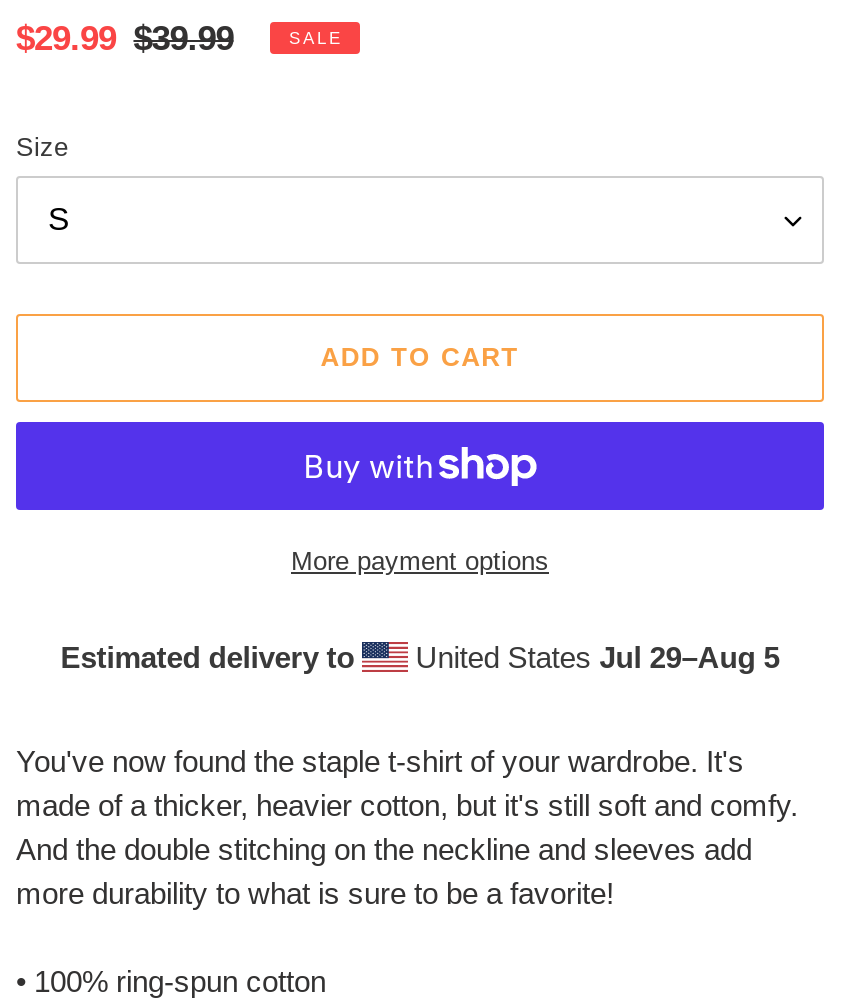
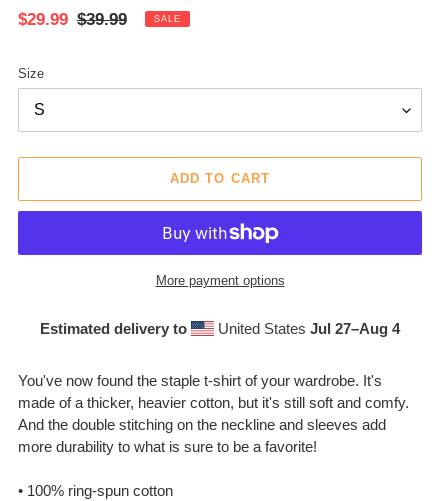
[408,640,780,674] United States Jul 29–Aug 5 -> [214,320,400,337] United States Jul 27–Aug 4

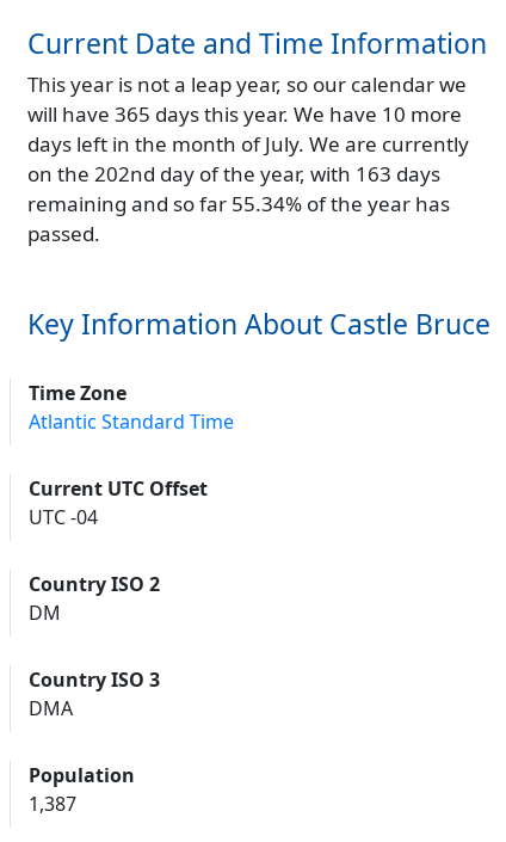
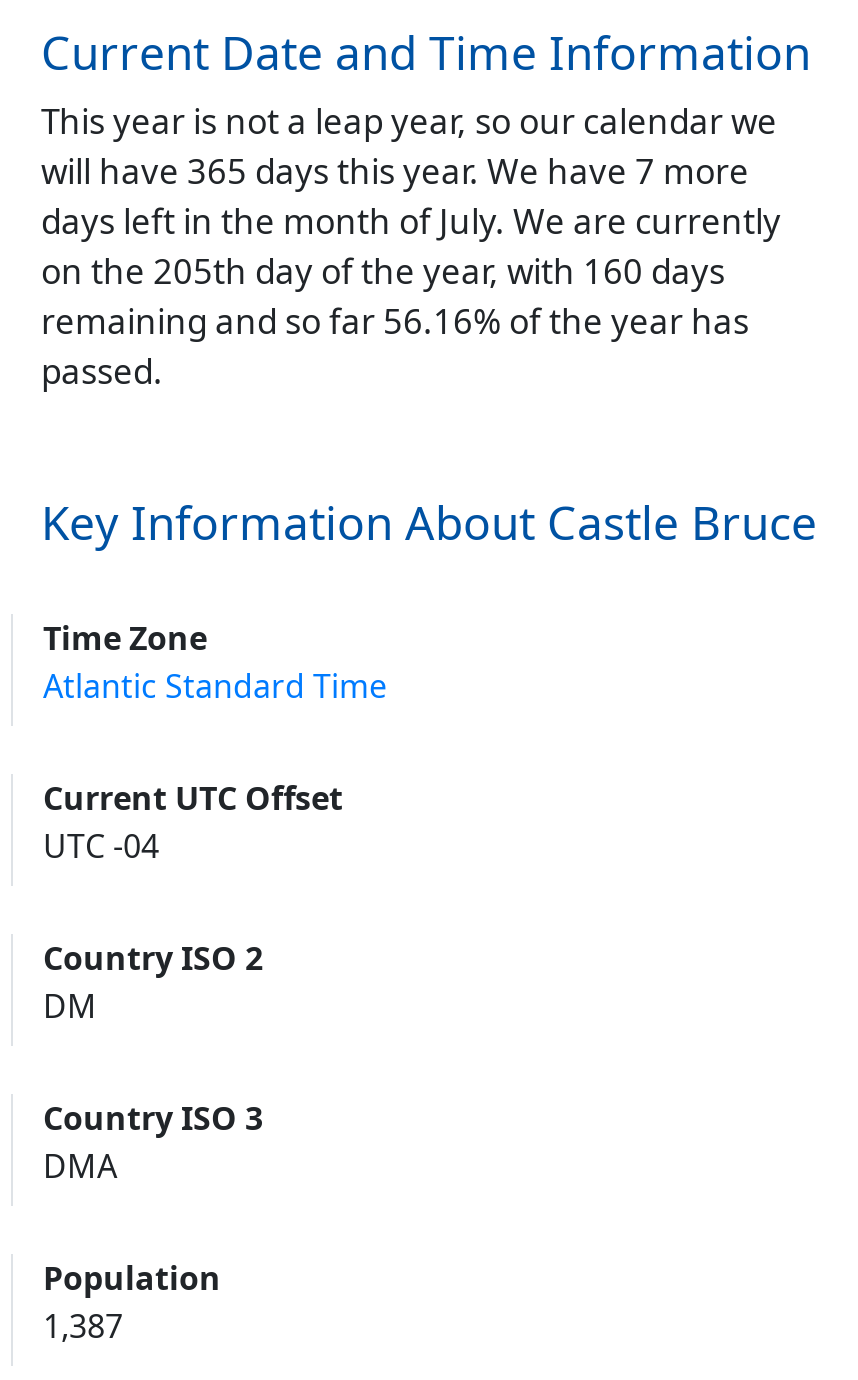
[27,100,462,128] will have 365 days this year. We have 10 more -> [41,148,749,194] will have 365 days this year. We have 7 more
[27,160,440,188] on the 202nd day of the year, with 163 days -> [41,248,725,294] on the 205th day of the year, with 160 days
[27,190,450,217] remaining and so far 55.34% of the year has -> [41,298,749,344] remaining and so far 56.16% of the year has

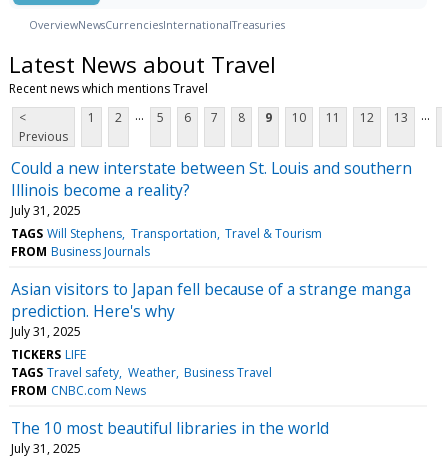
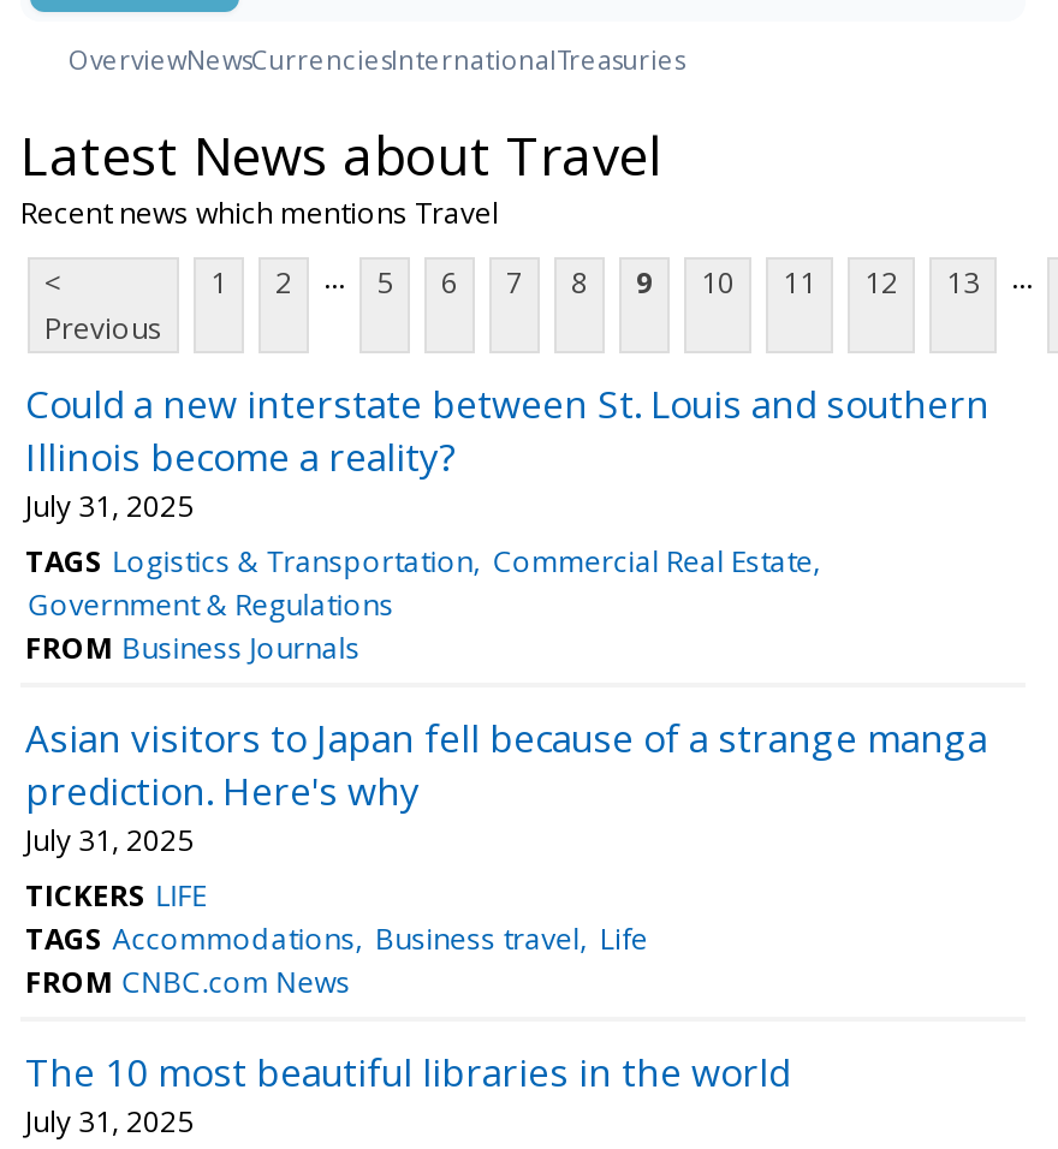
[11,225,322,242] TAGS Will Stephens Transportation Travel & Tourism -> [25,540,813,624] TAGS Logistics & Transportation Commercial Real Estate | Government & Regulations
[11,364,272,381] TAGS Travel safety Weather Business Travel -> [25,918,648,959] TAGS Accommodations Business travel Life

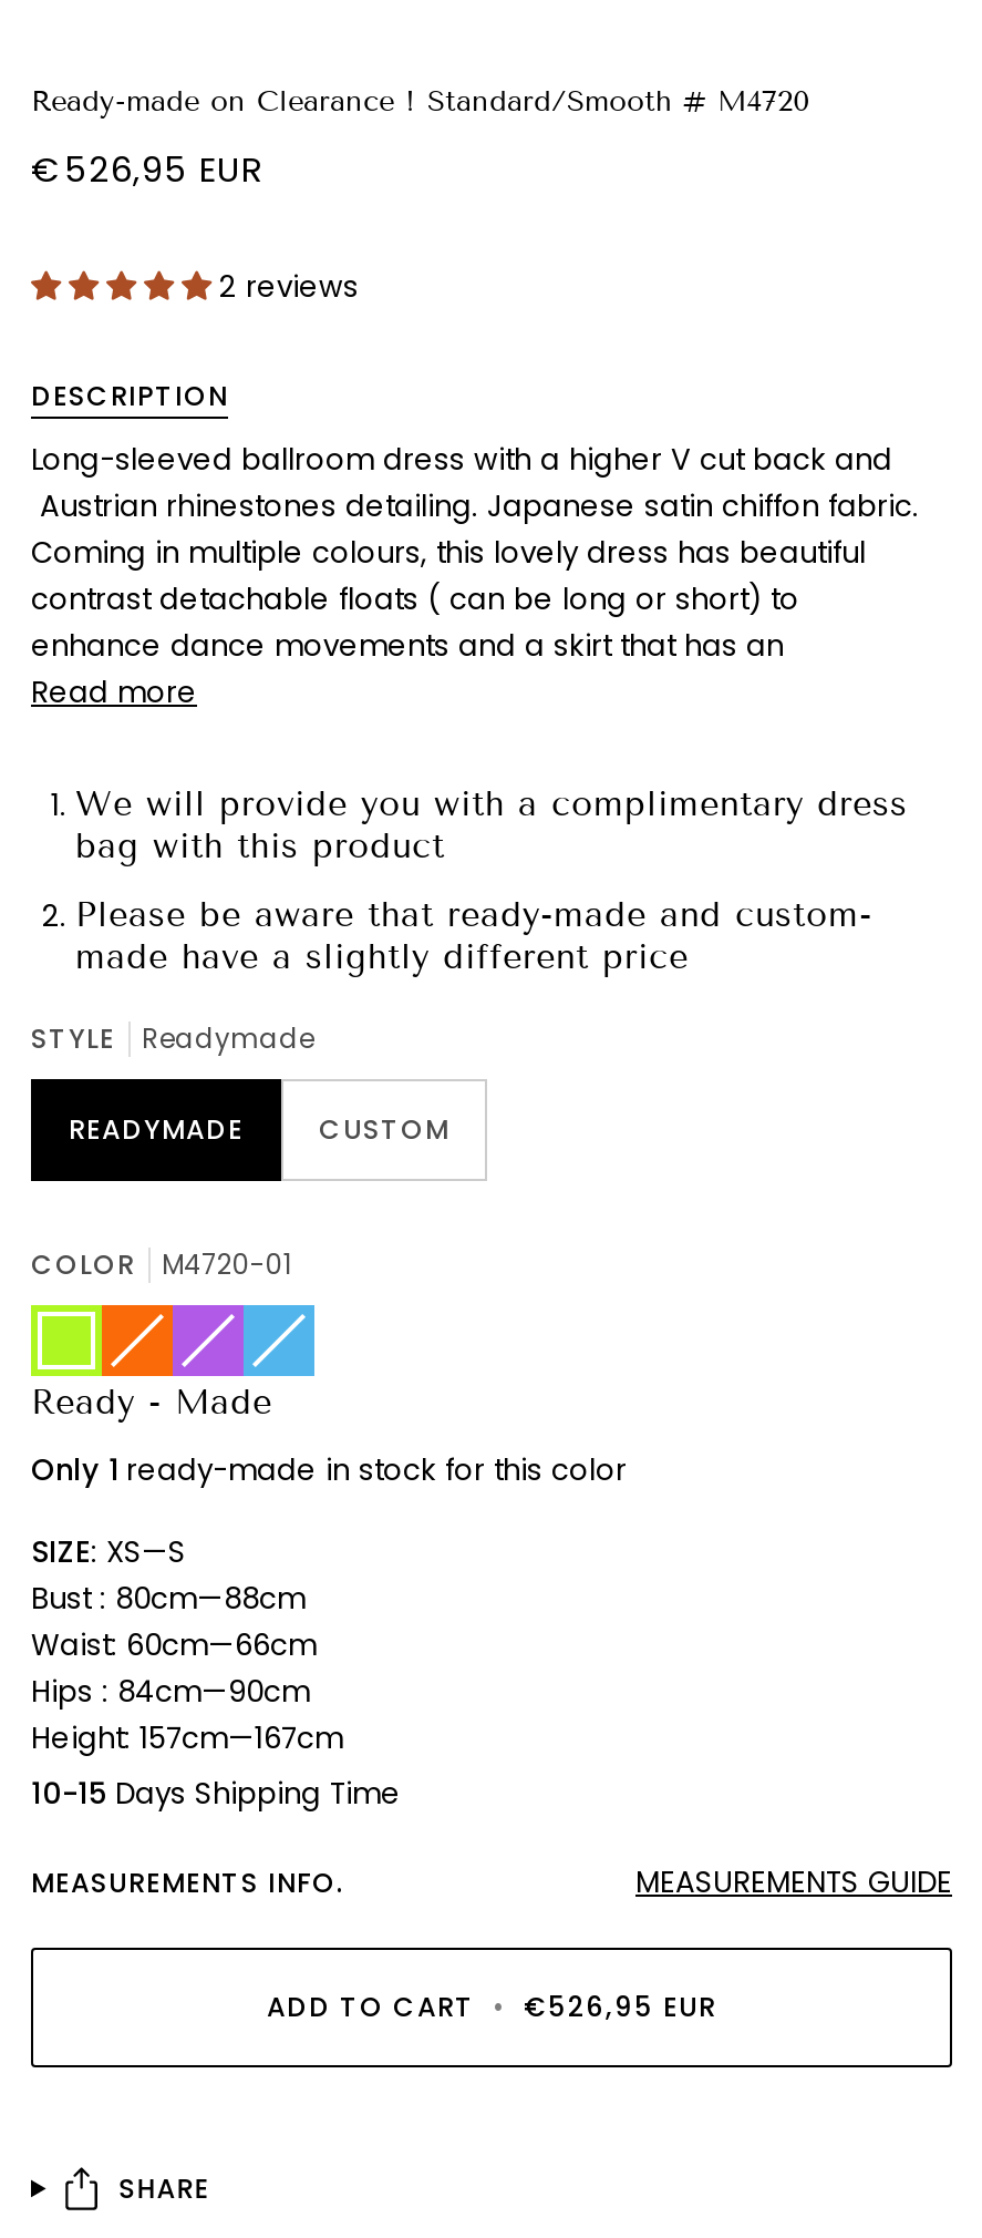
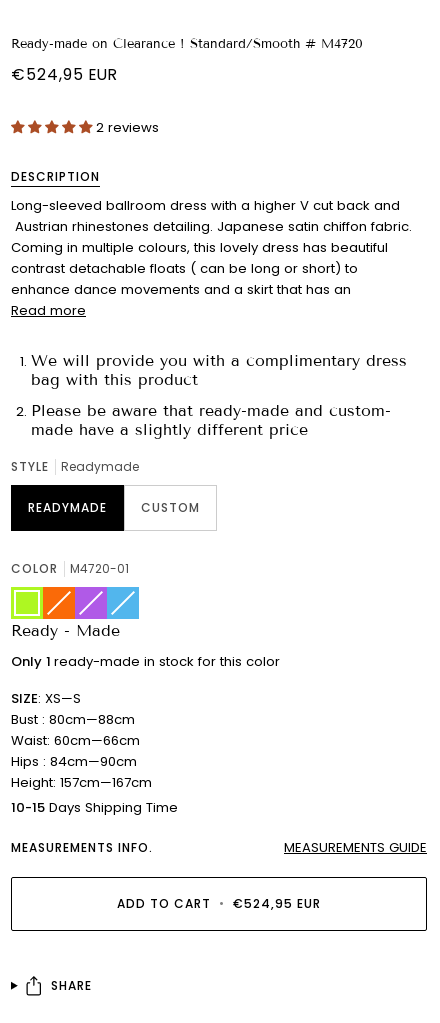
[31,146,263,193] €526,95 EUR -> [11,64,118,85] €524,95 EUR
[267,1987,716,2025] ADD TO CART • €526,95 EUR -> [117,895,321,912] ADD TO CART • €524,95 EUR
********
-- REQUIRED ACTION --
Retype, word for word, the line containing "[27,100,462,128] will have" and each line after it through the end of the data, leaving any picture out.

-- RESPONSE --
[27,100,462,128] will have 365 days this year. We have 10 more -> [41,148,749,194] will have 365 days this year. We have 7 more
[27,160,440,188] on the 202nd day of the year, with 163 days -> [41,248,725,294] on the 205th day of the year, with 160 days
[27,190,450,217] remaining and so far 55.34% of the year has -> [41,298,749,344] remaining and so far 56.16% of the year has

[11,225,322,242] TAGS Will Stephens Transportation Travel & Tourism -> [25,540,813,624] TAGS Logistics & Transportation Commercial Real Estate | Government & Regulations
[11,364,272,381] TAGS Travel safety Weather Business Travel -> [25,918,648,959] TAGS Accommodations Business travel Life

[31,146,263,193] €526,95 EUR -> [11,64,118,85] €524,95 EUR
[267,1987,716,2025] ADD TO CART • €526,95 EUR -> [117,895,321,912] ADD TO CART • €524,95 EUR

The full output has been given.